In lieu of calculating precise screen coordinates, GUI-Actor introduces a <ACTOR> token that processes visual and textual inputs simultaneously. This token serves as a contextual anchor within the model, facilitating the alignment of visual patch features with the target element.

Attention-Based Action Head

The action head computes attention scores over visual patch tokens derived from the screenshot, establishing a spatial activation map to highlight the most relevant regions for interaction. Through multi-patch supervision, the model accommodates the natural ambiguity present in GUI interactions, allowing for more robust target identification.

Grounding Verifier

A grounding verifier refines action decisions by evaluating multiple candidate regions. By scoring these candidates, the verifier enhances the model's grounding accuracy, ensuring the selected region aligns with the user's intent.

Experimental Results

Benchmarks and Performance

GUI-Actor demonstrates state-of-the-art performance across multiple GUI grounding benchmarks, including ScreenSpot, ScreenSpot-v2, and the challenging ScreenSpot-Pro, which features high-resolution interfaces and significant domain shifts.

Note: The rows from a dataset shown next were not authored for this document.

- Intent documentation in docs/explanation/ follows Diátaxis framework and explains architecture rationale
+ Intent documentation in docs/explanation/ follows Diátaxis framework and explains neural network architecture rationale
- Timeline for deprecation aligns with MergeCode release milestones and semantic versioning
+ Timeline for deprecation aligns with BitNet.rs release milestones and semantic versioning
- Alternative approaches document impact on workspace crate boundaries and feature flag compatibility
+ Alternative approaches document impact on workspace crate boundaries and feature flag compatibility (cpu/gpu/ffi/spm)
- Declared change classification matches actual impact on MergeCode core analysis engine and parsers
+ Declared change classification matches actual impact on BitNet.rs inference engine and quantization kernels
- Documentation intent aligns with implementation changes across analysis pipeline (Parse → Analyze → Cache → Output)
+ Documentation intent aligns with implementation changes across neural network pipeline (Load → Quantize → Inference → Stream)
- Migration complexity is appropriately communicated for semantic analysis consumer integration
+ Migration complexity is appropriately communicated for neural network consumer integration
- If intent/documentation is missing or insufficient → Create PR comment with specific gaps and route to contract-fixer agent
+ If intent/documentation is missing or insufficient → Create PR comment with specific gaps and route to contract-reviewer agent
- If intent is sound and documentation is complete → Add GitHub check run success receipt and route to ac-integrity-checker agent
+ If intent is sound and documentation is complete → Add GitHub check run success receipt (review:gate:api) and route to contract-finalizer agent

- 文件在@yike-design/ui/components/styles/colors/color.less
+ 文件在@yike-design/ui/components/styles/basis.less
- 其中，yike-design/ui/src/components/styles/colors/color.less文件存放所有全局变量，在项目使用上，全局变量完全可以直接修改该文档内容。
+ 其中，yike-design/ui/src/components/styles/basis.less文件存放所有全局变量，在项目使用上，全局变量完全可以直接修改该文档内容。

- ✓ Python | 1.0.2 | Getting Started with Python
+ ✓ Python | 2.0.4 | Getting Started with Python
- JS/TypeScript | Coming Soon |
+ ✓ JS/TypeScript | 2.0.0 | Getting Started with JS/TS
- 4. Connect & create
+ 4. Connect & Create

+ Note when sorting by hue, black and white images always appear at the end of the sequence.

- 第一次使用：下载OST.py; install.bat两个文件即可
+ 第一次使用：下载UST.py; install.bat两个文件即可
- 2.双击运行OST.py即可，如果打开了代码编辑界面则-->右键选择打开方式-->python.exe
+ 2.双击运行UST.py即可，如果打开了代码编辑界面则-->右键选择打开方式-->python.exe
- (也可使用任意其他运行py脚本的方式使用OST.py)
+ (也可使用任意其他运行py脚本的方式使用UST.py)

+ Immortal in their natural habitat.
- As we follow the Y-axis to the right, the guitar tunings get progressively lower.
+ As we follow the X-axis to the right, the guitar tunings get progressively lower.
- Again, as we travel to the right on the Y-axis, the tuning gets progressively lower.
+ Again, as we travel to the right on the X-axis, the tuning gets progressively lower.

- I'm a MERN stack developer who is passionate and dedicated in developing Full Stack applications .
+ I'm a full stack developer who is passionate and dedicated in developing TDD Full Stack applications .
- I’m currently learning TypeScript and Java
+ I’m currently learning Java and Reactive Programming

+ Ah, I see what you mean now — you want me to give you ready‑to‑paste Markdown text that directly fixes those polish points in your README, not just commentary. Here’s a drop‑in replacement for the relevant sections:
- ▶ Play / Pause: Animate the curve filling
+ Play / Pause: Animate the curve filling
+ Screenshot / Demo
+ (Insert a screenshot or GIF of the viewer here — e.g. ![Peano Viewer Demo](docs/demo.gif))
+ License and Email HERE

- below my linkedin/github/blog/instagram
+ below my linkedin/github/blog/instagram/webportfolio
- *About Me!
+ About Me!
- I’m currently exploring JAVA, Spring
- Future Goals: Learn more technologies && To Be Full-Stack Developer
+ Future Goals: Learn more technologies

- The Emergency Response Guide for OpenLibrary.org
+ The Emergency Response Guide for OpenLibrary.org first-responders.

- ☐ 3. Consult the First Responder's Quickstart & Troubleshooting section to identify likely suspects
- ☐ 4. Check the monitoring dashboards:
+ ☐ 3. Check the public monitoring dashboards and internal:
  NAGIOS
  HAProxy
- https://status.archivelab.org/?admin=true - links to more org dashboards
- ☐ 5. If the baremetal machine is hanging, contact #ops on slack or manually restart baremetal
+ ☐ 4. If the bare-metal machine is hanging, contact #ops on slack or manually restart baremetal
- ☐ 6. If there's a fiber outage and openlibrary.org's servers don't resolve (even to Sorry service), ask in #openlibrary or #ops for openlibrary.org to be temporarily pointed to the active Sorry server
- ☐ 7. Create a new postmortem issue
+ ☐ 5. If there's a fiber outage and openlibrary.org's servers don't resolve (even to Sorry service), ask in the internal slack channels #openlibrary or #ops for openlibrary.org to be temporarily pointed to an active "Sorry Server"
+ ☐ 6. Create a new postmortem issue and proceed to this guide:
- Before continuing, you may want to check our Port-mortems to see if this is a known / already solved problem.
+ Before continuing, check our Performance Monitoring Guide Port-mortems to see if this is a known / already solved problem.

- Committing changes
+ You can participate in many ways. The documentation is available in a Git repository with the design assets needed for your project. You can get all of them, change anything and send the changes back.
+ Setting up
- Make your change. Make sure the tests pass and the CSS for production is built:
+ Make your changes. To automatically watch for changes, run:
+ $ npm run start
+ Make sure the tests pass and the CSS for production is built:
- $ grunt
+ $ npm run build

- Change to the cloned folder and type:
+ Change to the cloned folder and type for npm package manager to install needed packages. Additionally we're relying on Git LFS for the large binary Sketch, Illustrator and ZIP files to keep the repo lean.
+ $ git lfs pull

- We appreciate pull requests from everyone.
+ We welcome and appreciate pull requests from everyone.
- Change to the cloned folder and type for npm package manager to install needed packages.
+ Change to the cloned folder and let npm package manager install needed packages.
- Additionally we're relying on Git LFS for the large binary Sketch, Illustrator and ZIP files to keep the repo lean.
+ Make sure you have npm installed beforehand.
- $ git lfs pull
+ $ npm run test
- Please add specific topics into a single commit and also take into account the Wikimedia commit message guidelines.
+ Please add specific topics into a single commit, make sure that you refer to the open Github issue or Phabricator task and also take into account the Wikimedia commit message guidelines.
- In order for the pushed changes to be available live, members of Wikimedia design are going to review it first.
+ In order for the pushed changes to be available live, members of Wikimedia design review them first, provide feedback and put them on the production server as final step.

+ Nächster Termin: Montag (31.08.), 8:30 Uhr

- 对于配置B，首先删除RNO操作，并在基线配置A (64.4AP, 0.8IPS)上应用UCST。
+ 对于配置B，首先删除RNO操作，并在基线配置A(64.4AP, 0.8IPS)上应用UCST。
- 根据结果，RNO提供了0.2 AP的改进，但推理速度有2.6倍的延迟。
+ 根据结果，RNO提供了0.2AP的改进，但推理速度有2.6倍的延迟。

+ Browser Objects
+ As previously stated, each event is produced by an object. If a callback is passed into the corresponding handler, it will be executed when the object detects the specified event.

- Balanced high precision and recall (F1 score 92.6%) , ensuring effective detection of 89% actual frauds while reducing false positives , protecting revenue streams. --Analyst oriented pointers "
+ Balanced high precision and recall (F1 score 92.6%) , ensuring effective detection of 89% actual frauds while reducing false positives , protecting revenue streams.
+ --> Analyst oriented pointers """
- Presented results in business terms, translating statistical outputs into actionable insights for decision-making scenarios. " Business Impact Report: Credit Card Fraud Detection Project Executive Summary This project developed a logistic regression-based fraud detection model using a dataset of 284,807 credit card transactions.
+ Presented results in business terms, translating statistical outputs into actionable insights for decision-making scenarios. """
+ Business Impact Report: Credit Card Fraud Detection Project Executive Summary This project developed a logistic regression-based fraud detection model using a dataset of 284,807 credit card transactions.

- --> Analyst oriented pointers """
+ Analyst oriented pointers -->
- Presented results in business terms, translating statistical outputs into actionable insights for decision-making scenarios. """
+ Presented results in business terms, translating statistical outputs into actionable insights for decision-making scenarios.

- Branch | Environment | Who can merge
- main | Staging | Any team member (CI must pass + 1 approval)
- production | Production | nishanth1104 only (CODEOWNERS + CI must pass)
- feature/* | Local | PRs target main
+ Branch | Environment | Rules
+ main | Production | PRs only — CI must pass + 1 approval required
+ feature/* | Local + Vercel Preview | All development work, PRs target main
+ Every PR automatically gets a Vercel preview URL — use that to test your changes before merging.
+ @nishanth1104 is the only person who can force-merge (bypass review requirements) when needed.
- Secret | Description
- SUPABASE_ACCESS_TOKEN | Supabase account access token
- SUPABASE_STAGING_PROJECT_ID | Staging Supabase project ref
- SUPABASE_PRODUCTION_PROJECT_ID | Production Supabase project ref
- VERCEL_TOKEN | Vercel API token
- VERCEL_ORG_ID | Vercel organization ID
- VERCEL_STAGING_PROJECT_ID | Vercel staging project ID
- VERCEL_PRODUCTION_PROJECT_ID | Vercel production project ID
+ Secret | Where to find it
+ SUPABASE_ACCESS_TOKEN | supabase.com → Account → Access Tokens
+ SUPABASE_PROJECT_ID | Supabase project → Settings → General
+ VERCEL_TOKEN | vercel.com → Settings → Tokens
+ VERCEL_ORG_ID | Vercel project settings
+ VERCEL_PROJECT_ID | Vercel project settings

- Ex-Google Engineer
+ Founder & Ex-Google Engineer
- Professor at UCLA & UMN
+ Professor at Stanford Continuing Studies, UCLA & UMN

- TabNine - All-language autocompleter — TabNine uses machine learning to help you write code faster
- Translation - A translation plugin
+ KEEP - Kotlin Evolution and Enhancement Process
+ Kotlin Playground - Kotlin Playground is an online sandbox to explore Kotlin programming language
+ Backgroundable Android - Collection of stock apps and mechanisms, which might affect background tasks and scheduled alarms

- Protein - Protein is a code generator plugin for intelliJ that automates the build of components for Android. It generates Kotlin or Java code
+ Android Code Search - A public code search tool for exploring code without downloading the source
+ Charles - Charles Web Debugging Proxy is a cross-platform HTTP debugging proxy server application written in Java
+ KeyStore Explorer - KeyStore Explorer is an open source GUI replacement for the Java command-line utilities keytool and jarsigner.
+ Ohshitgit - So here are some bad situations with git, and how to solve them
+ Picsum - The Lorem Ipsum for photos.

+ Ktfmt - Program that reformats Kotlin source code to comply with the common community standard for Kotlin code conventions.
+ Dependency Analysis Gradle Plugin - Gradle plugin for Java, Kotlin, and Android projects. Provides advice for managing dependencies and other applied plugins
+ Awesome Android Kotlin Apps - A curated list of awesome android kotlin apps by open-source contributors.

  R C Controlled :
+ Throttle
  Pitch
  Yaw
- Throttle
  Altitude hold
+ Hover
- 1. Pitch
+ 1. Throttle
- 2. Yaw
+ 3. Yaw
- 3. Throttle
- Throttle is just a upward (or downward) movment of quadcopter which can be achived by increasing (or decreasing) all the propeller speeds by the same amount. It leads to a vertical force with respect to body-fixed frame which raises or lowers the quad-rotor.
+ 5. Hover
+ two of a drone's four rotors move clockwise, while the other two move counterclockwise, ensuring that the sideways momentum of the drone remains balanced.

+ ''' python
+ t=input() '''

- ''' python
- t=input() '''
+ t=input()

Figure 2: Left: Model performance vs. training data scale on the ScreenSpot-Pro benchmark. Right: Illustration of action attention. GUI-Actor grounds target elements by attending to the most relevant visual regions.

GUI-Actor outperforms previously established methods, especially under conditions that demand high generalization capabilities. The coordinate-free approach allows GUI-Actor to maintain competitive accuracy even with models that possess significantly fewer parameters and training data.

Robustness and Efficiency

Figure 3: Accuracy Progression Over Training Steps.

GUI-Actor achieves enhanced sample efficiency, requiring less training data compared to coordinate-based approaches to reach similar or superior levels of accuracy. This efficiency is attributed to the model's explicit use of spatial-semantic alignment through its novel attention mechanism.

Discussion on Practical Implications

GUI-Actor exemplifies how VLMs can be tailored for GUI interaction without compromising their general-purpose capabilities. By fine-tuning only the newly introduced action head, the model equips the underlying VLM with effective visual grounding features, preserving its broad utility. The integration of a verifier further exemplifies the model's ability to refine action decisions efficiently, highlighting its potential for real-world applications across diverse user interfaces.

Conclusion

The GUI-Actor framework represents a significant advancement in the development of GUI agents, effectively circumventing the limitations of coordinate-based visual grounding methods. Its innovative use of attention-based mechanisms for direct region identification, coupled with a lightweight verifier, equips GUI agents with robust grounding capabilities adaptable to various screen configurations. The experimental results underscore its potential to set new standards in the field of GUI interactions, paving the path for future research on enhanced VLM integration for user interface tasks.